**PROVIDED INFORMATION**:
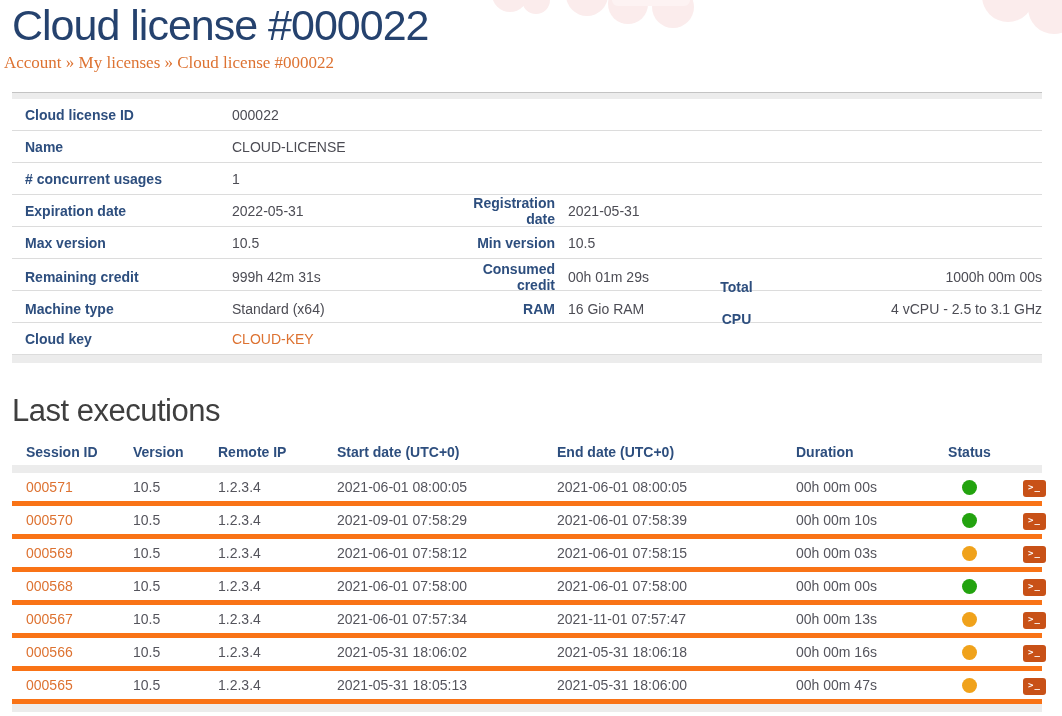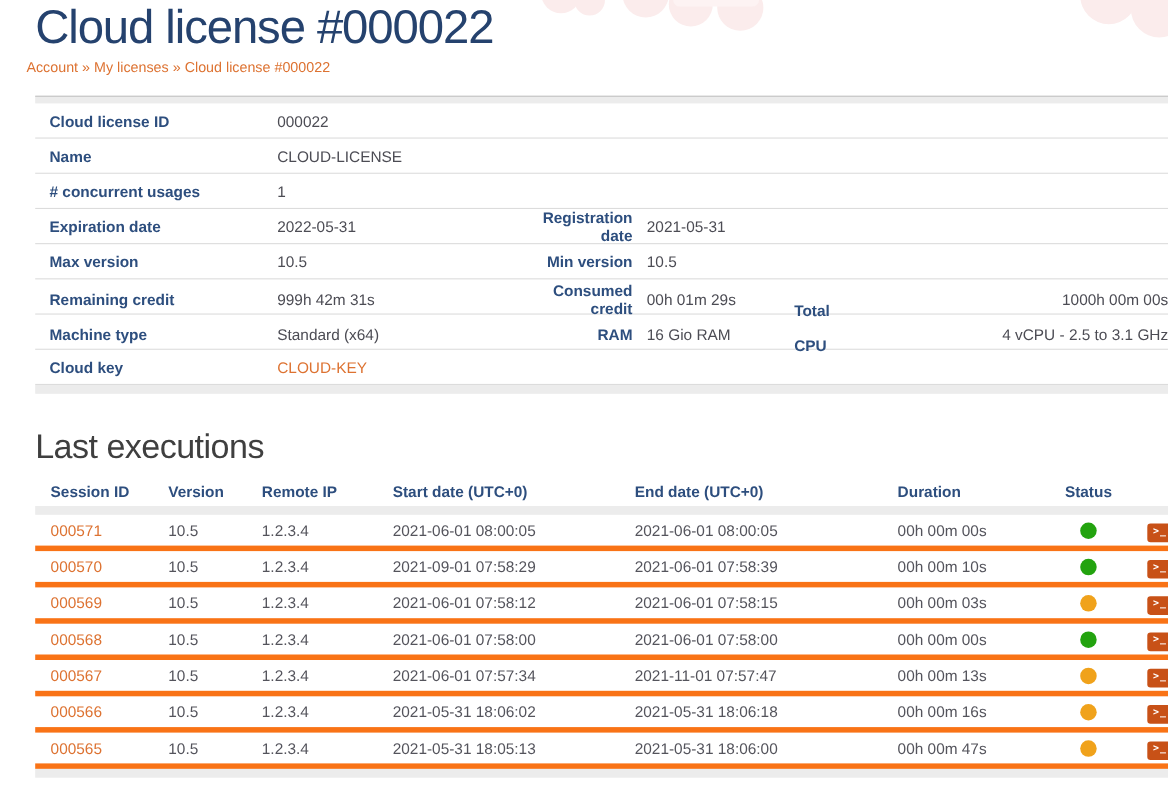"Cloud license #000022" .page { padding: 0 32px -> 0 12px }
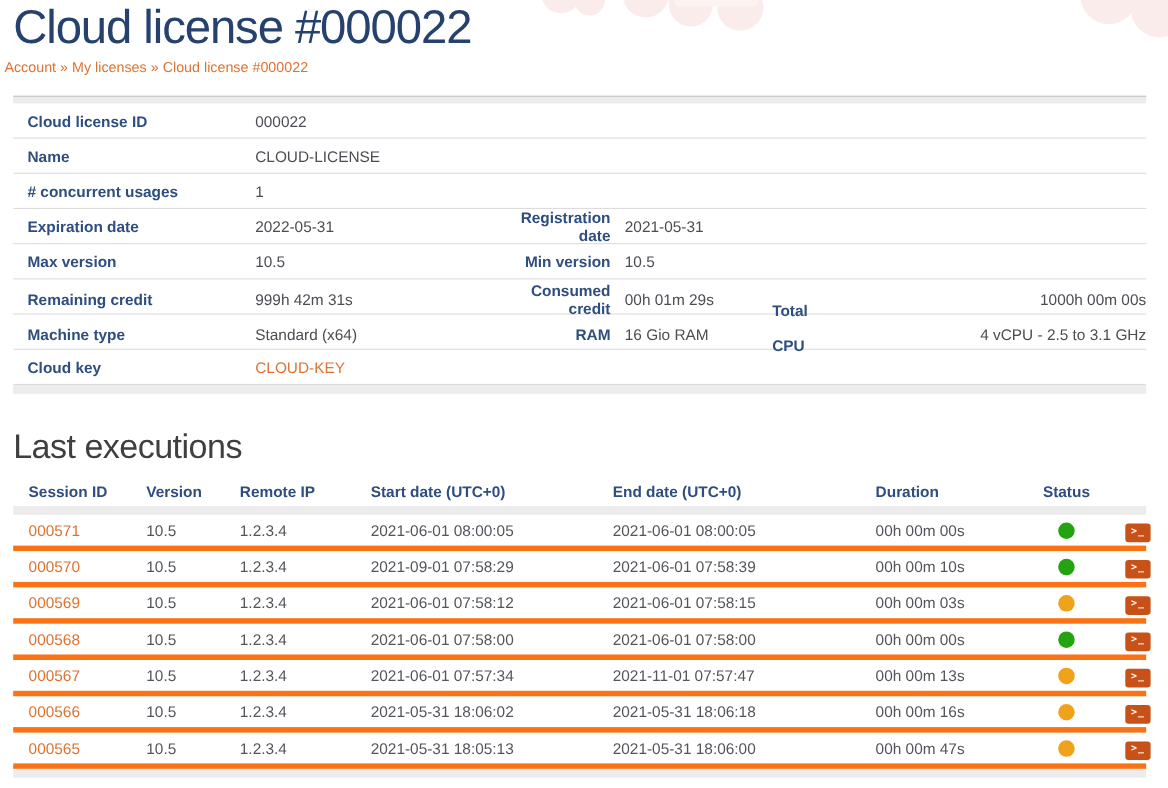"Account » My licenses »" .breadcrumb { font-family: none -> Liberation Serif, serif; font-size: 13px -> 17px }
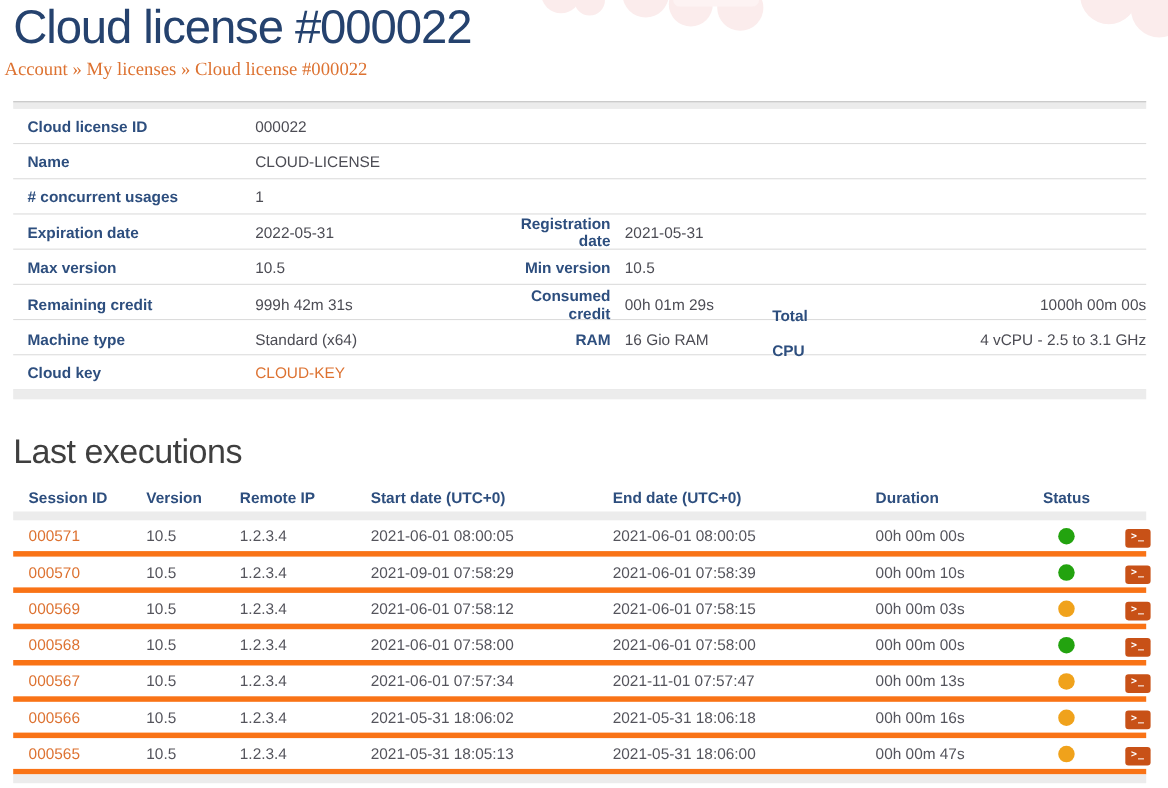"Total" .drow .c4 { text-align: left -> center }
...
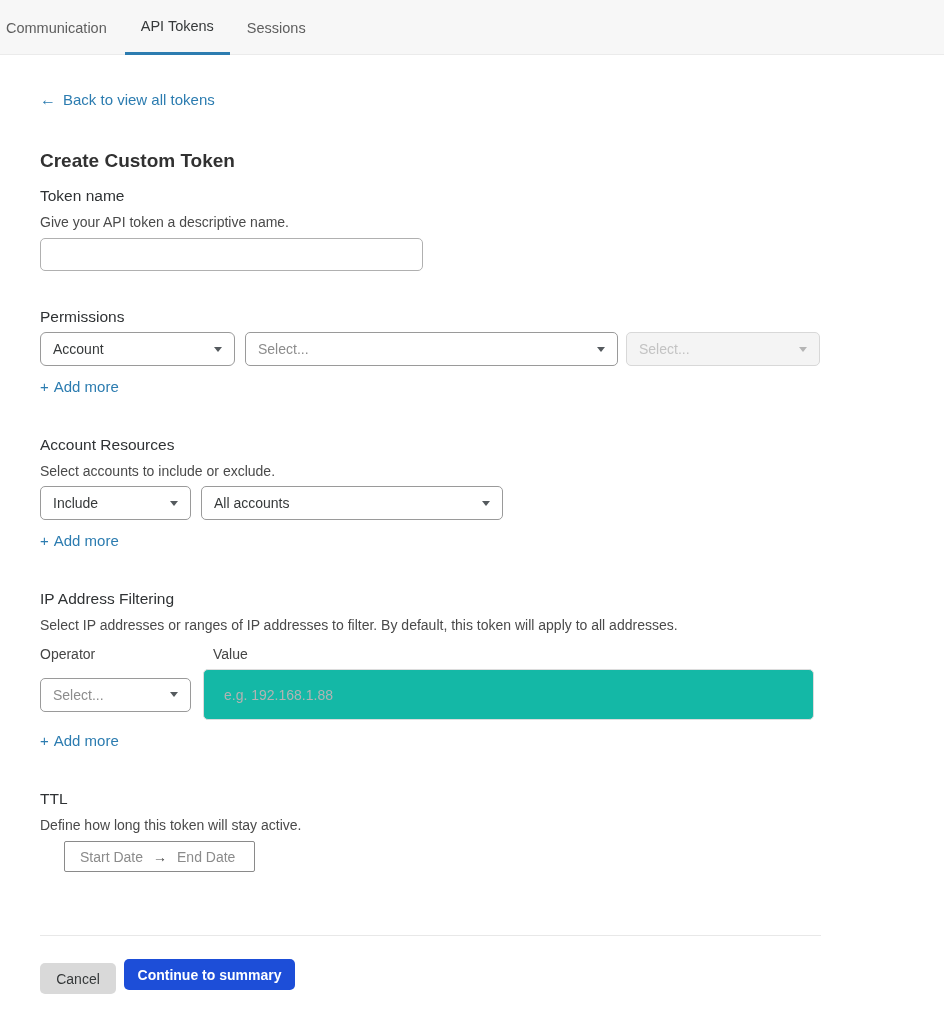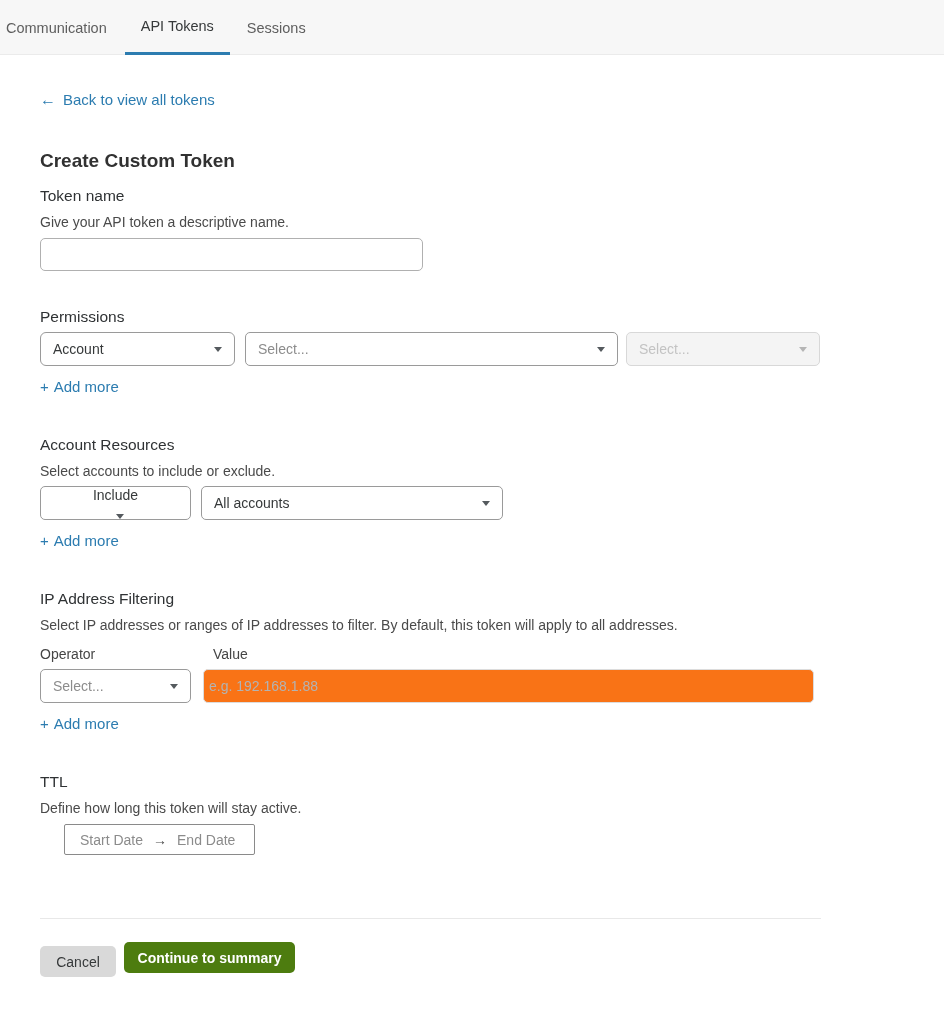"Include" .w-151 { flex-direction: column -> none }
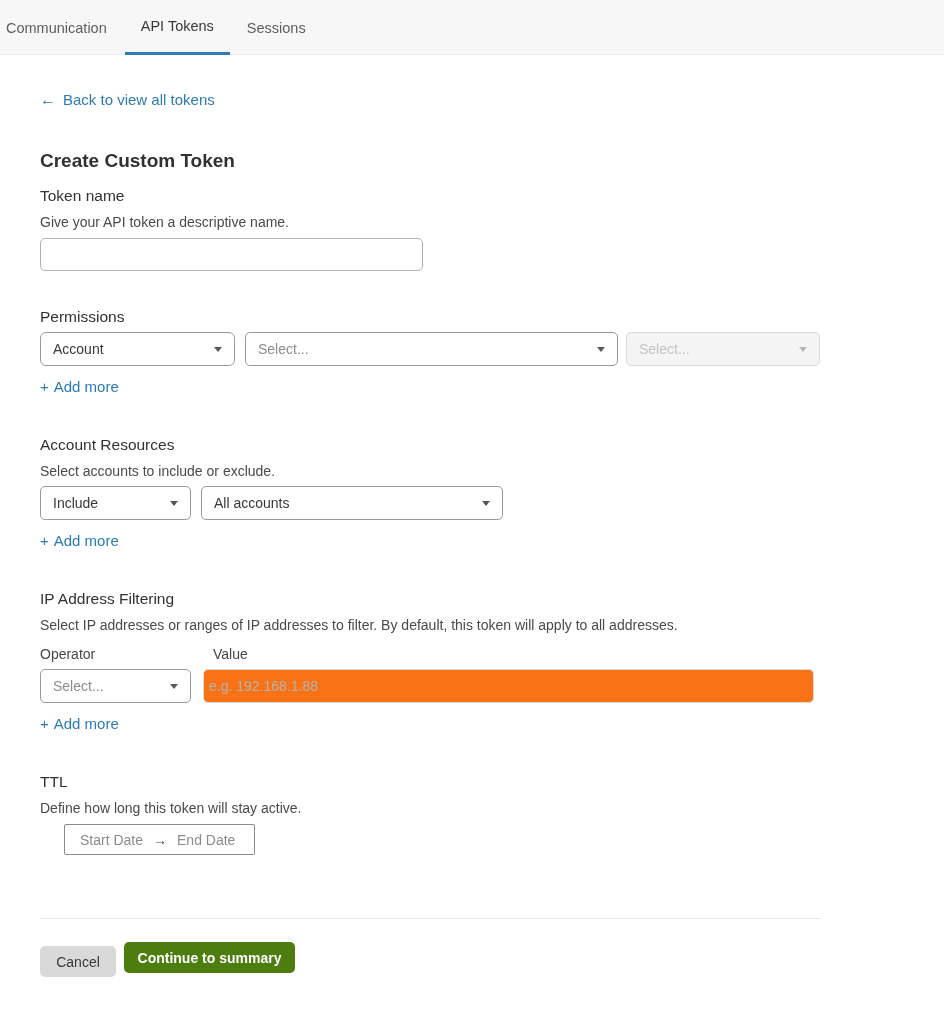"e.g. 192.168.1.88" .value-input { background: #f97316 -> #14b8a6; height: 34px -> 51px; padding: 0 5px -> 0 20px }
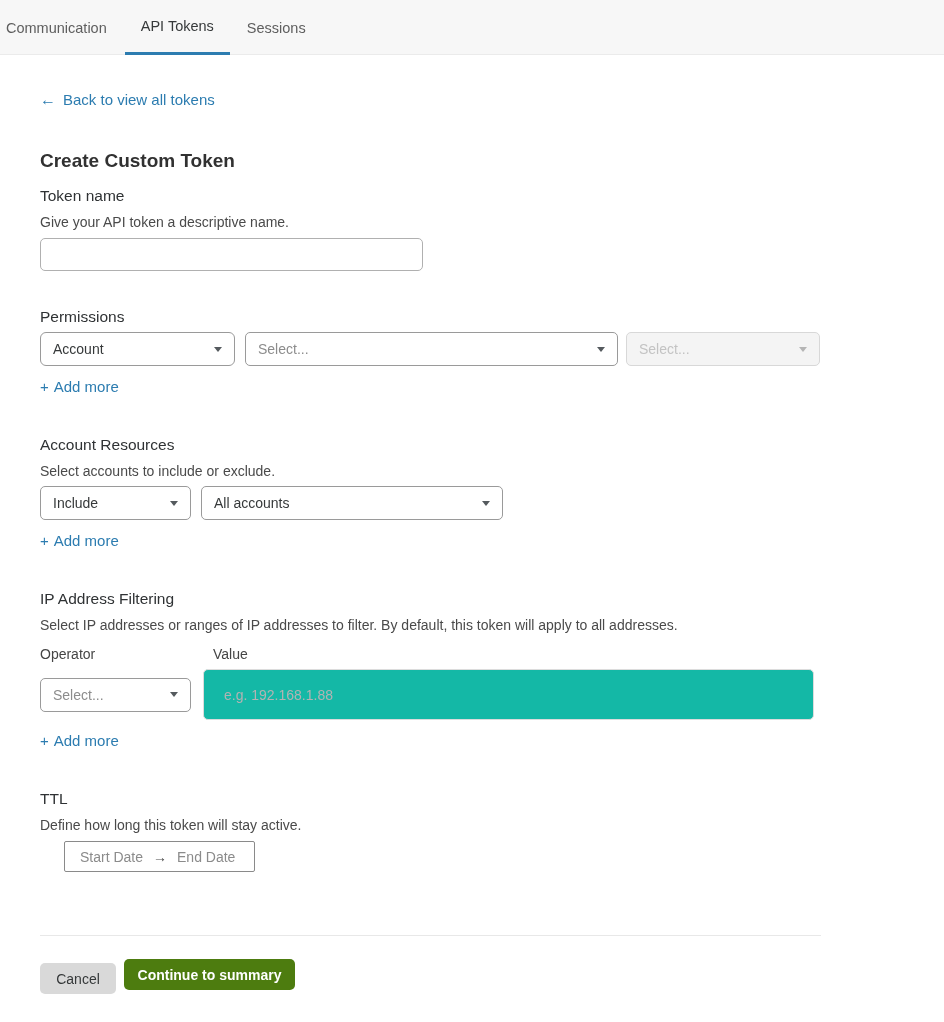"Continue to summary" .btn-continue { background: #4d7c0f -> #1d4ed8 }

**WHAT TO PRODUCE**: Keep to the lines above from the line with "padding: 0 32px" to the line with "text-align: left ->", and set down exactly those, inclusive, with nothing else and every picture left out.

**EXERCISE RESULT**:
"Cloud license #000022" .page { padding: 0 32px -> 0 12px }
"Account » My licenses »" .breadcrumb { font-family: none -> Liberation Serif, serif; font-size: 13px -> 17px }
"Total" .drow .c4 { text-align: left -> center }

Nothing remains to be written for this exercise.